Do not break up processing into multiple cursors unless performance seems to be an issue. If it takes a seven-table join, then code all seven tables in one cursor and let DB2 do the work. When you break it up, the process usually takes longer due to the extra times DB2 is sent SQL statements to process. So break up the join only when all other tuning efforts have been applied. Typically it would be more efficient to execute a seven-table join.
- CASE expressions should always contain an ELSE clause. If none of the conditions in the CASE are met, then DB2 will return a null (via a null indicator) to the program. If the program is not set up to handle a null being returned from the CASE expression, then a -305 SQLCODE is returned, which usually causes the program to abend.
- Always display counts for the number of Selects, Inserts, Updates, Deletes, and Open cursors that have been executed in the program. The overhead in COBOL to define the counters and increment them through the processing is minimal to the overall runtime of the program. Displaying these counts provides invaluable information when problems occur, helping a developer figure out which program to look into. Make sure the counts are displayed on every abend and at the end of processing.
- Always display the values in host variables for a SQL statement that has an invalid SQL return code and the program goes into its abend error routine. Every developer knows how frustrating it is to have a program error out or even abend and not know what values were being processed.

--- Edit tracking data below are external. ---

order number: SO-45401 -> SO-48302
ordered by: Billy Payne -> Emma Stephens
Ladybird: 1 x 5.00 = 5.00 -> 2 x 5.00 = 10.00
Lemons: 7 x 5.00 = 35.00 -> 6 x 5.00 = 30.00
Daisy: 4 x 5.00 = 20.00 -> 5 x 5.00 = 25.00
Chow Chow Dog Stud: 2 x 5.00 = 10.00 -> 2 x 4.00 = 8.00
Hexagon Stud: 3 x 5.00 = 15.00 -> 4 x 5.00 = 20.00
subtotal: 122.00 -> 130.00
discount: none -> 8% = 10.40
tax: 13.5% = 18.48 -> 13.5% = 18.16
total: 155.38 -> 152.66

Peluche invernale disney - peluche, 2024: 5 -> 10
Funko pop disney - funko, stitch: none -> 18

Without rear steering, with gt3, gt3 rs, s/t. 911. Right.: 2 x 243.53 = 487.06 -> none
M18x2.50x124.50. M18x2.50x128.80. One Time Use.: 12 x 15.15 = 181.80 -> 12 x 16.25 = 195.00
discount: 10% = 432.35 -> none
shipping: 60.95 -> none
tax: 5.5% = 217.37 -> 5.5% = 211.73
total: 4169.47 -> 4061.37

- Watch out for any SQL warnings that may occur in an SQL statement. Most programs seem to ignore warnings that many times help to detect potential problems. There are two indications of a warning message in the SQLCA: One is a positive SQLCODE other than +100; the other is a W in the SQLCA’s SQLWARN0 field. When either of these exists, DB2 is issuing a warning that something worrisome happened on the prior call and that while you may have received data back, it may not be what you expected. When SQLWARN0 is a W, DB2 also provides helpful information about the problem in one or more of the other SQLWARNn fields. Also check warnings on every SQL statement return. For example:
Evaluate SQLCODE When 0 If SQLWARN0 = 'W' Display '*** Warning error ***' Display 'Sqlstate = ' Sqlstate End-If When Other ... End-Evaluate
- Take advantage of the SQLERRD (3) out of the SQLCA. The third occurrence of the SQLERRD array is one of the most useful fields in the SQLCA. This field is populated after a successful insert, update, or delete with a count of the number of rows inserted, updated, or deleted. This is not populated when a mass delete with no Where logic is coded or populated due to deletes affected by delete cascade.
- Take advantage of fetching rowsets in your cursor processing. (See tuning tip #46 in Chapter 1.) This should be strictly enforced for large cursors because of the runtime savings.
- Apply all calculations within the COBOL code and then move the value to a host variable. Then reference the host variable in the SQL statement. Keep calculations out of SQL statements whenever possible.
- Hard code any and all values known within an SQL statement. For example, if a program always processes the terminated rows on a table, then use the SQL statement Where Status_Code = ‘T’. This is extremely helpful especially if frequency value statistics are present for the different values of Status_Code in the catalog tables. (See tuning tip #10 in Chapter 1.)